* **ENTRIES PROVIDED**:

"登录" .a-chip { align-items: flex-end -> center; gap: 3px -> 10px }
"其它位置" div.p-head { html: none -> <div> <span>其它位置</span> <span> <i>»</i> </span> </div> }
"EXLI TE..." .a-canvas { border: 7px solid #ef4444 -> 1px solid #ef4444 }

...

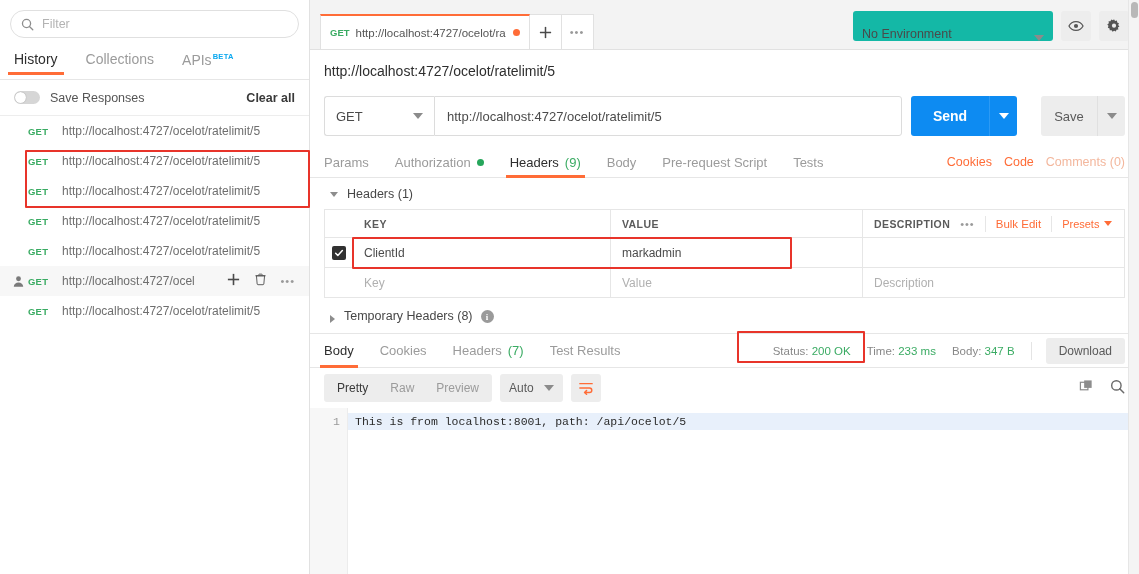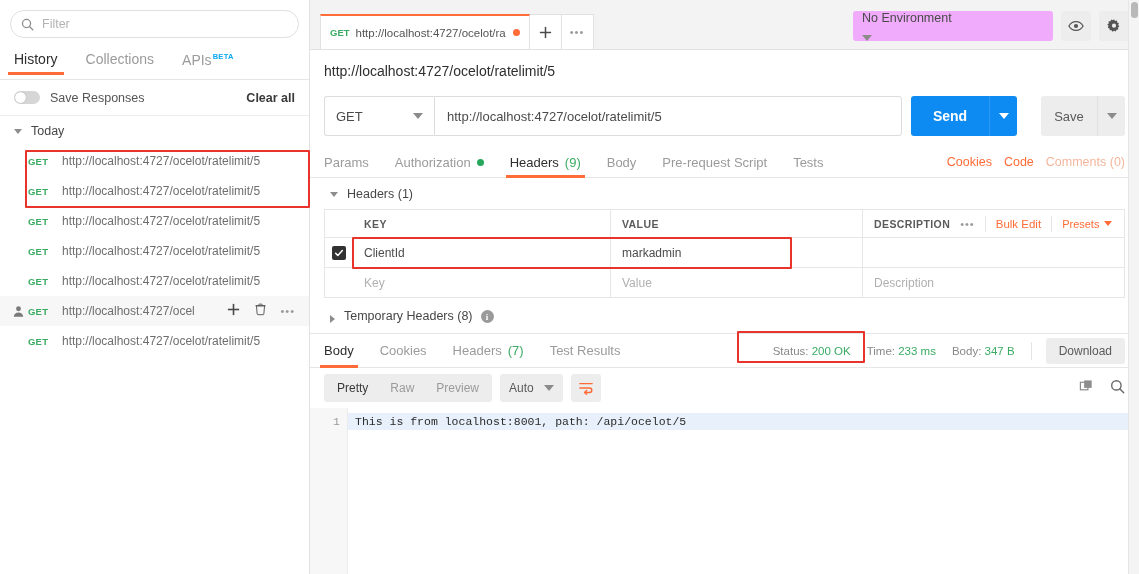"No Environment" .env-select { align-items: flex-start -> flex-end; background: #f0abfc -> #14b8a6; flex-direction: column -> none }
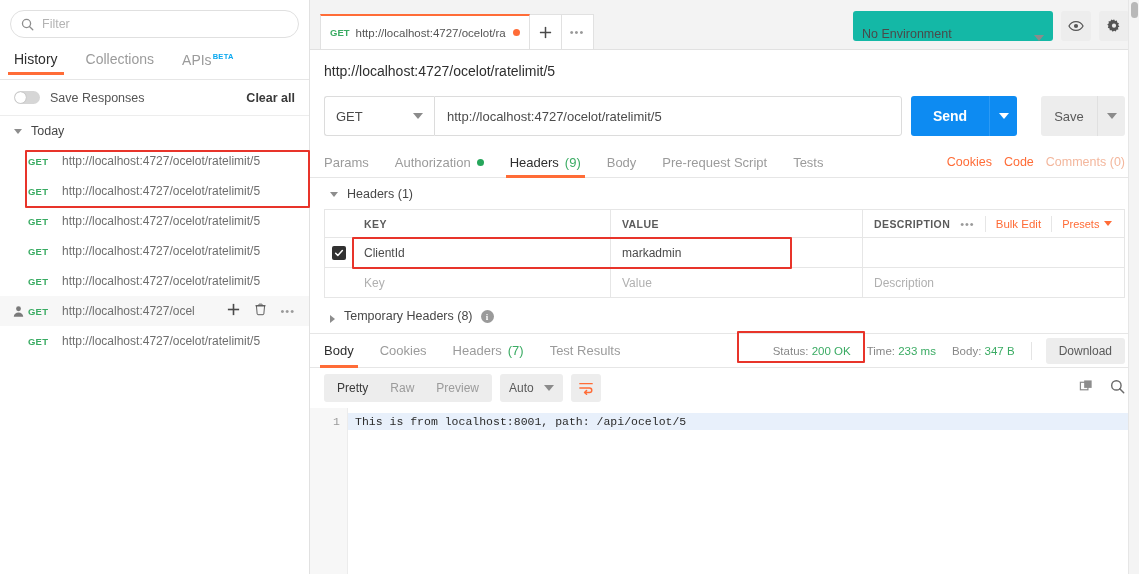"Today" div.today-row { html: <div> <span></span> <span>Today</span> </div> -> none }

==

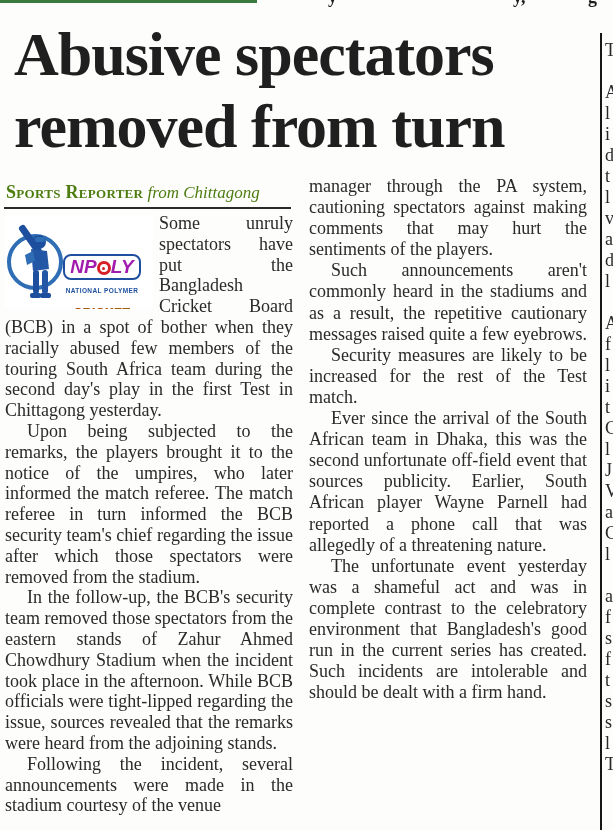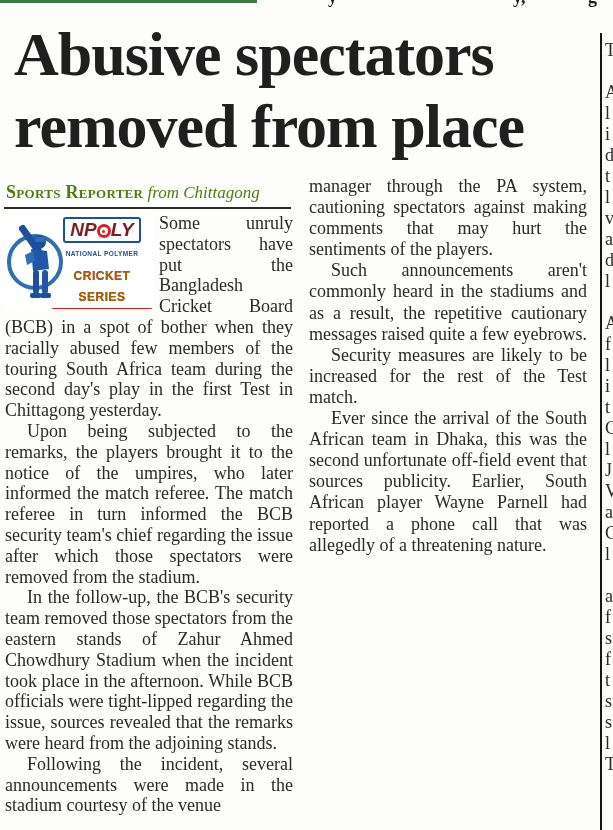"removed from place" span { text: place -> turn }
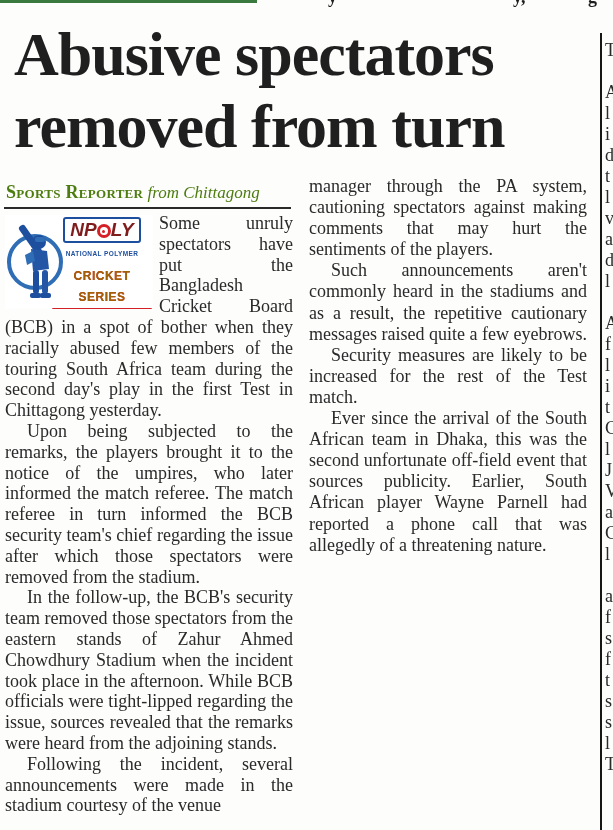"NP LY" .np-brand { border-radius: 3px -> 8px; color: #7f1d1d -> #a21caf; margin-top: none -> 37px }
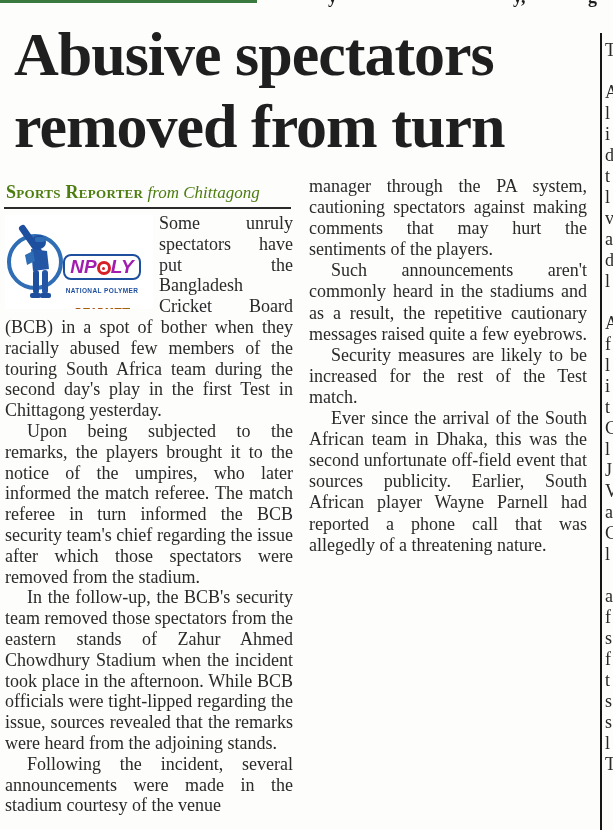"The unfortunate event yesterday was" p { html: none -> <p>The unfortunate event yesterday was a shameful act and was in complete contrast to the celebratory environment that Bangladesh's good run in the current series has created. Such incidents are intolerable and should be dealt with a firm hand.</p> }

* **YOUR TASK**: All that belongs in your answer is the stretch of entries above from the line with "align-items: flex-end ->" through the line with "border: 7px solid", printed exactly.

* **RESULT OF THIS EXERCISE**:
"登录" .a-chip { align-items: flex-end -> center; gap: 3px -> 10px }
"其它位置" div.p-head { html: none -> <div> <span>其它位置</span> <span> <i>»</i> </span> </div> }
"EXLI TE..." .a-canvas { border: 7px solid #ef4444 -> 1px solid #ef4444 }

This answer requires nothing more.